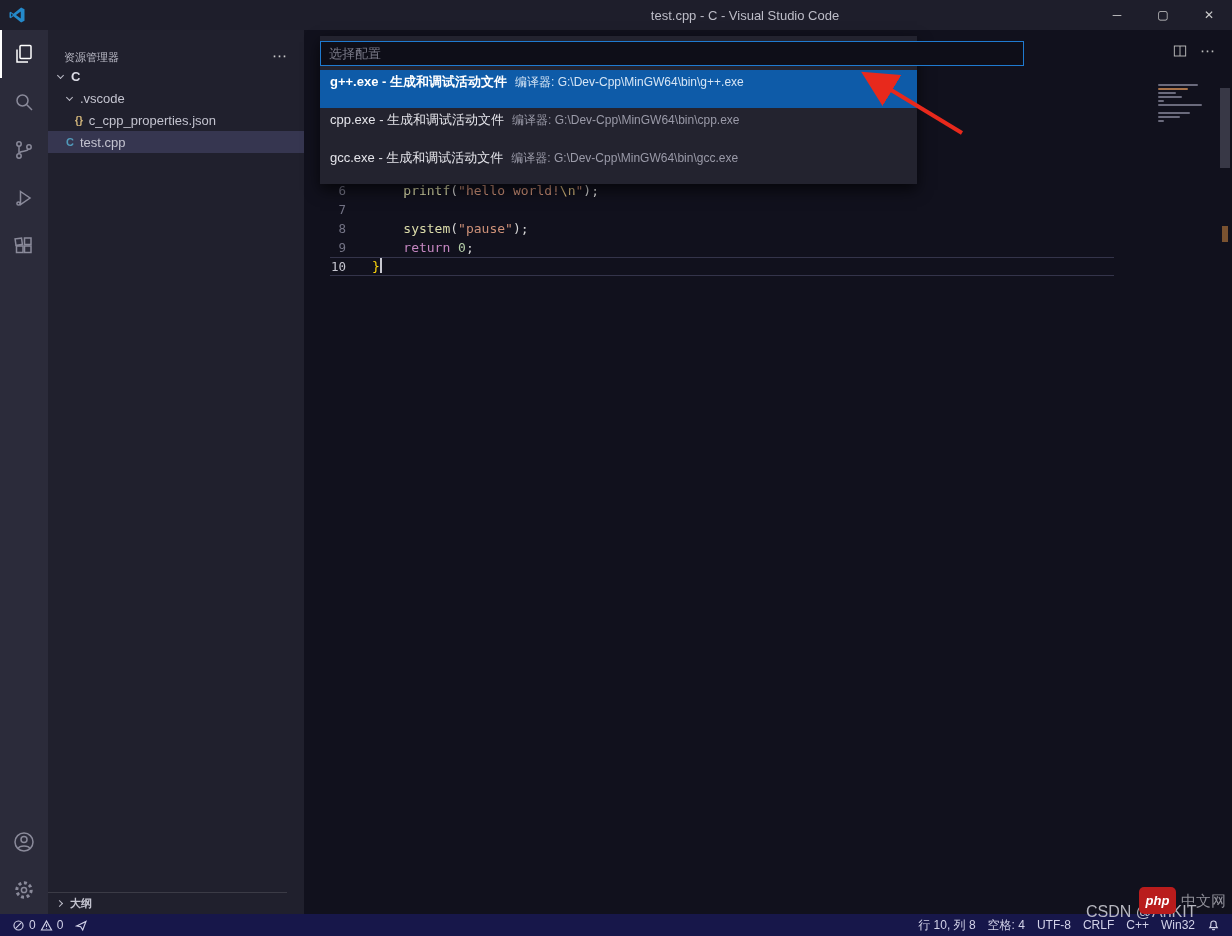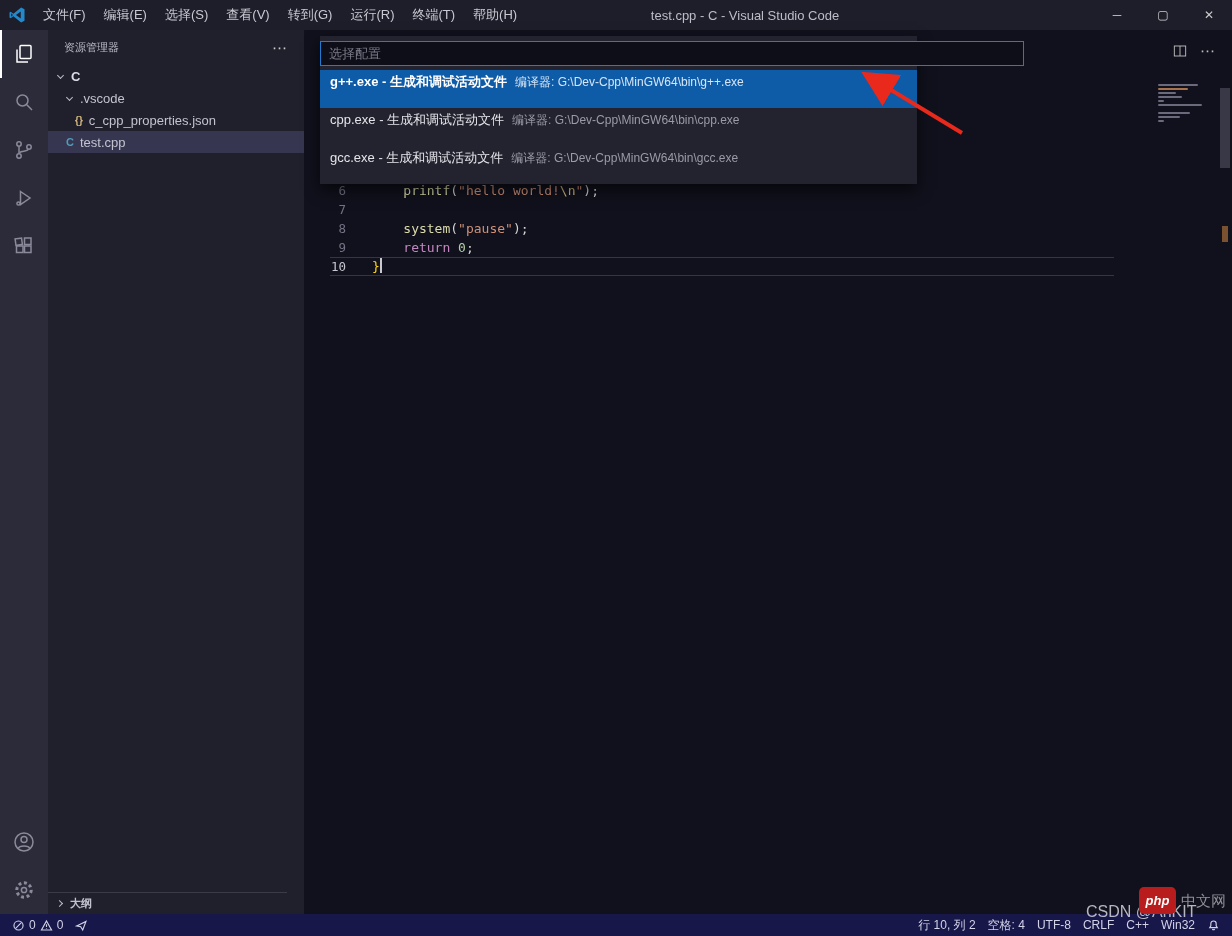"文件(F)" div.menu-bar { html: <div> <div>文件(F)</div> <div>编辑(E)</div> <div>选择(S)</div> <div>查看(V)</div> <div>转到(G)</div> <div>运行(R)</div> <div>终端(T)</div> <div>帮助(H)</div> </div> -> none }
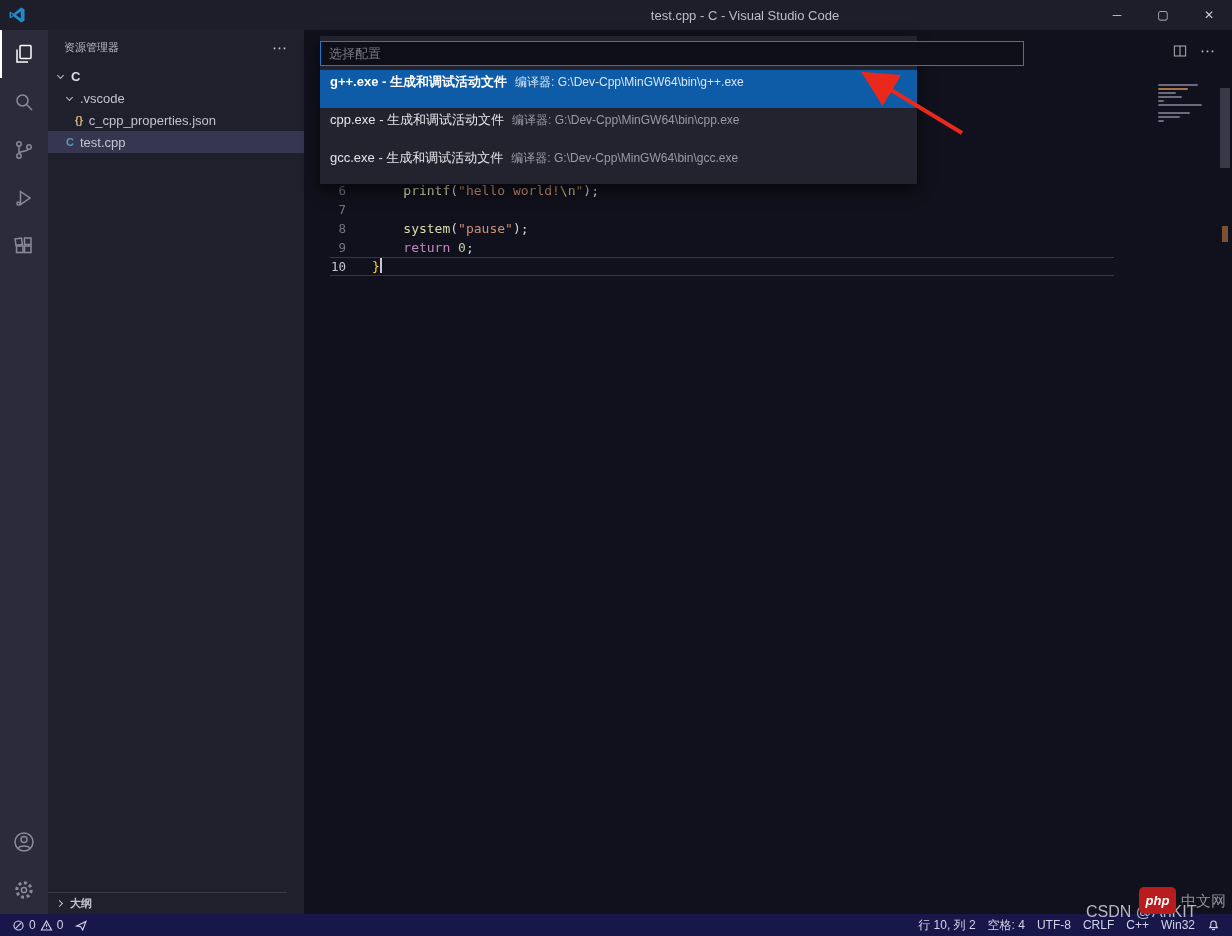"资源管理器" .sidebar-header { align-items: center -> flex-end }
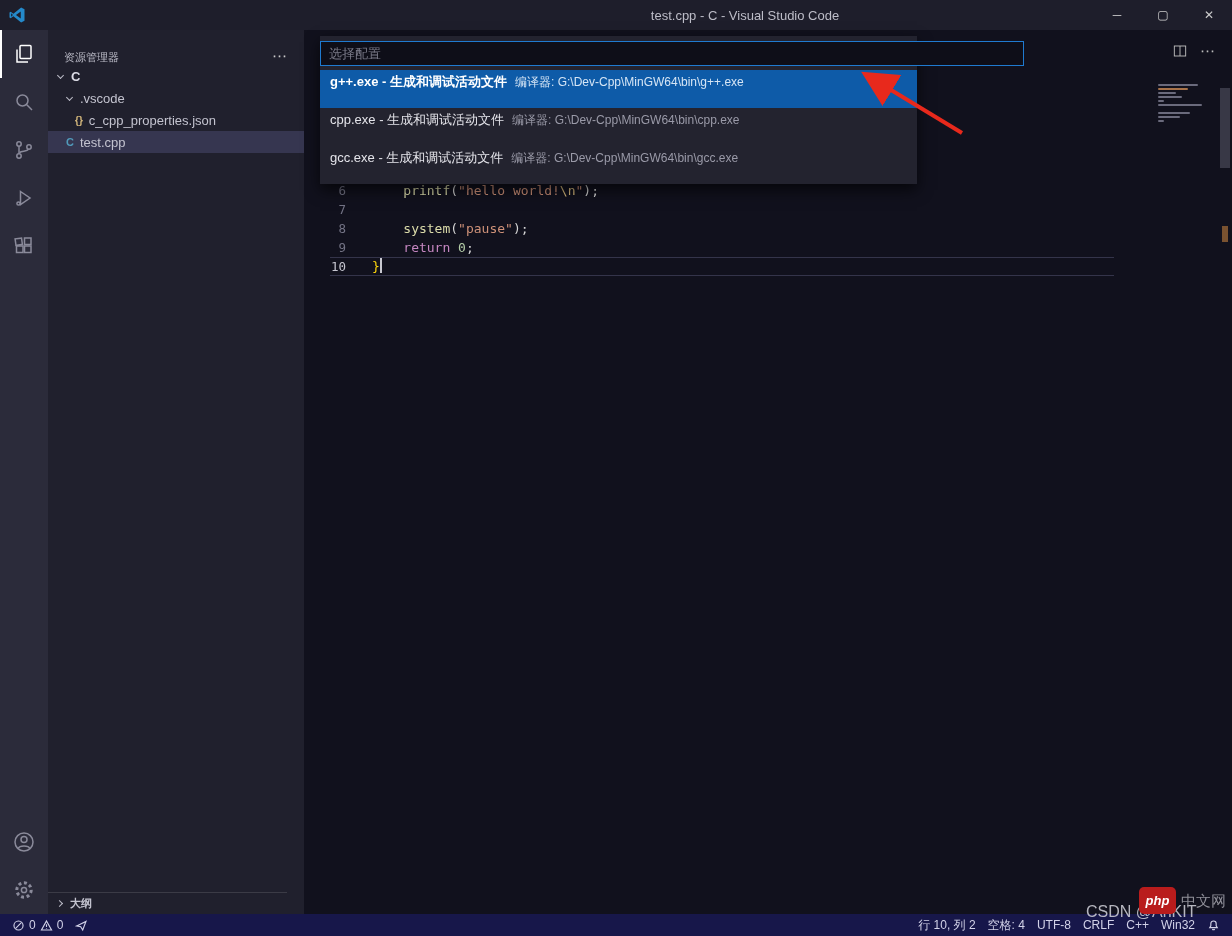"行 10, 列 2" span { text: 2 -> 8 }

...

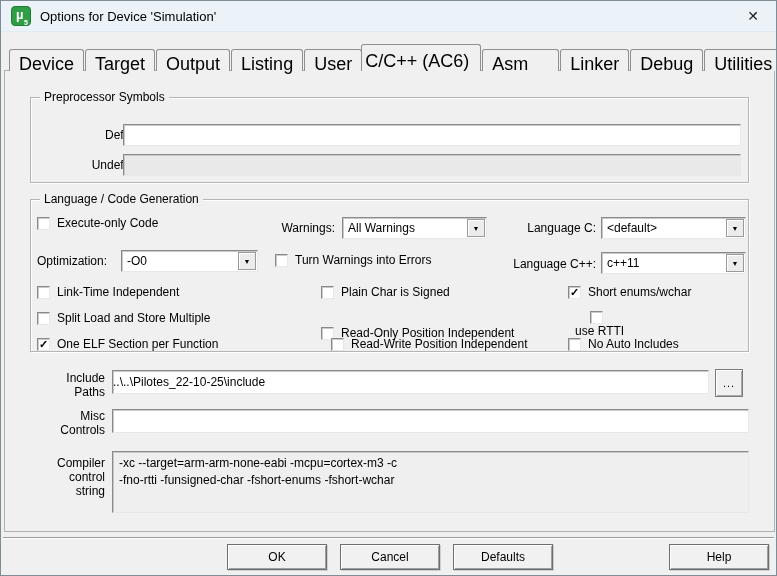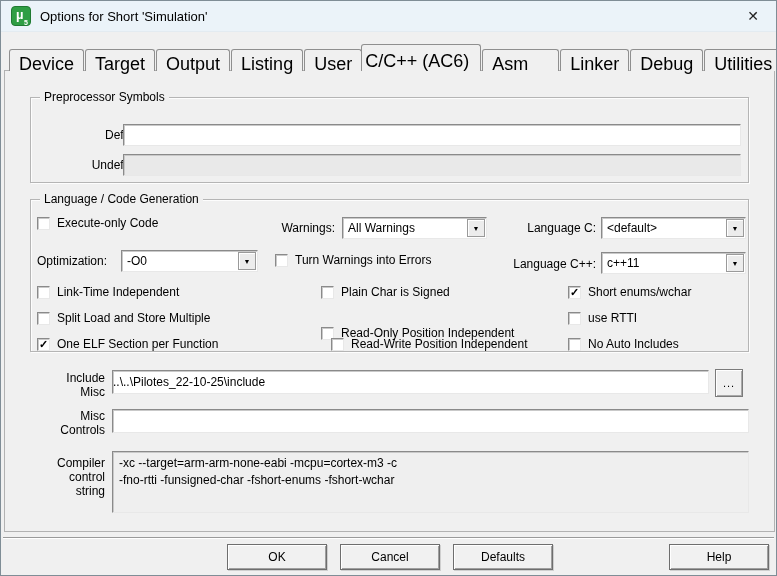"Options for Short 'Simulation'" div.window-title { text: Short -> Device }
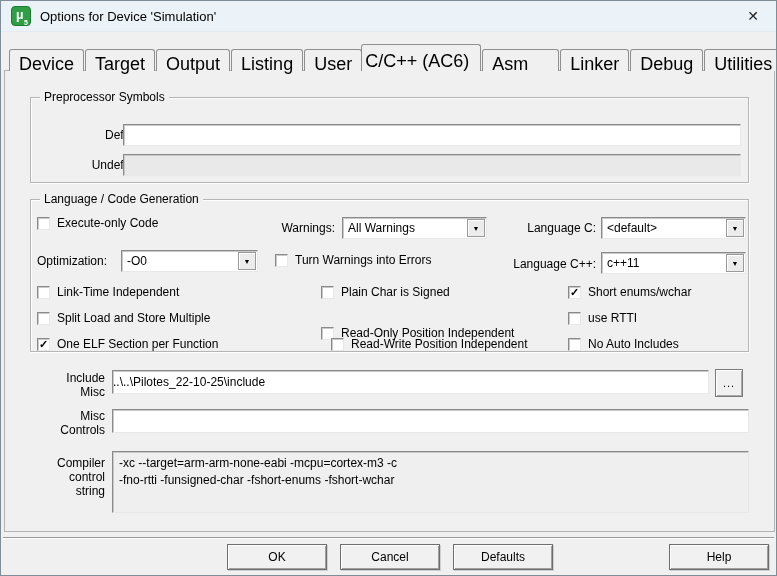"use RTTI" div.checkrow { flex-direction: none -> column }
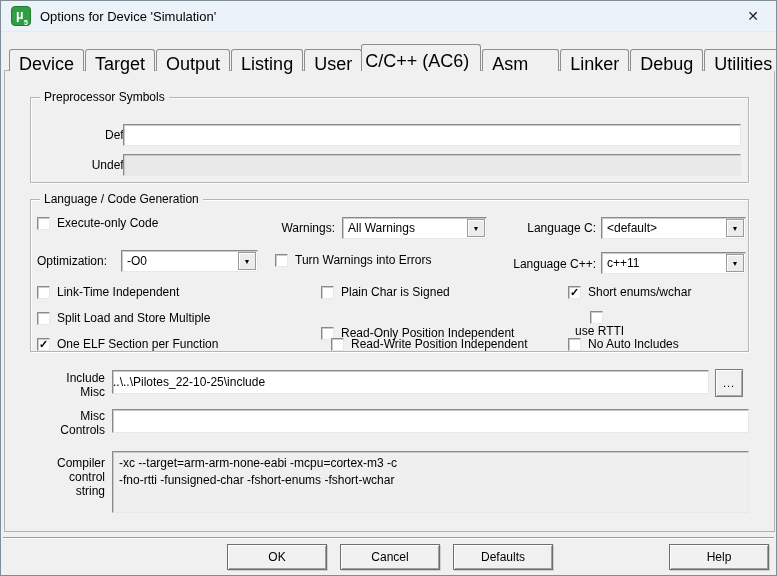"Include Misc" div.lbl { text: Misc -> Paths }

* * *

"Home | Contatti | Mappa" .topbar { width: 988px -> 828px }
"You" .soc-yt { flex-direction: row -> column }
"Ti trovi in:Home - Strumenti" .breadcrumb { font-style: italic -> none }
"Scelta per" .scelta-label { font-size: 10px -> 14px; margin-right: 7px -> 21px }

Your goal:
Lines wanted from the listing above: the line with "font-style: italic ->" up to and including the line with "font-size: 10px ->". Please write them out exactly, adding nothing else.

Written answer:
"Ti trovi in:Home - Strumenti" .breadcrumb { font-style: italic -> none }
"Scelta per" .scelta-label { font-size: 10px -> 14px; margin-right: 7px -> 21px }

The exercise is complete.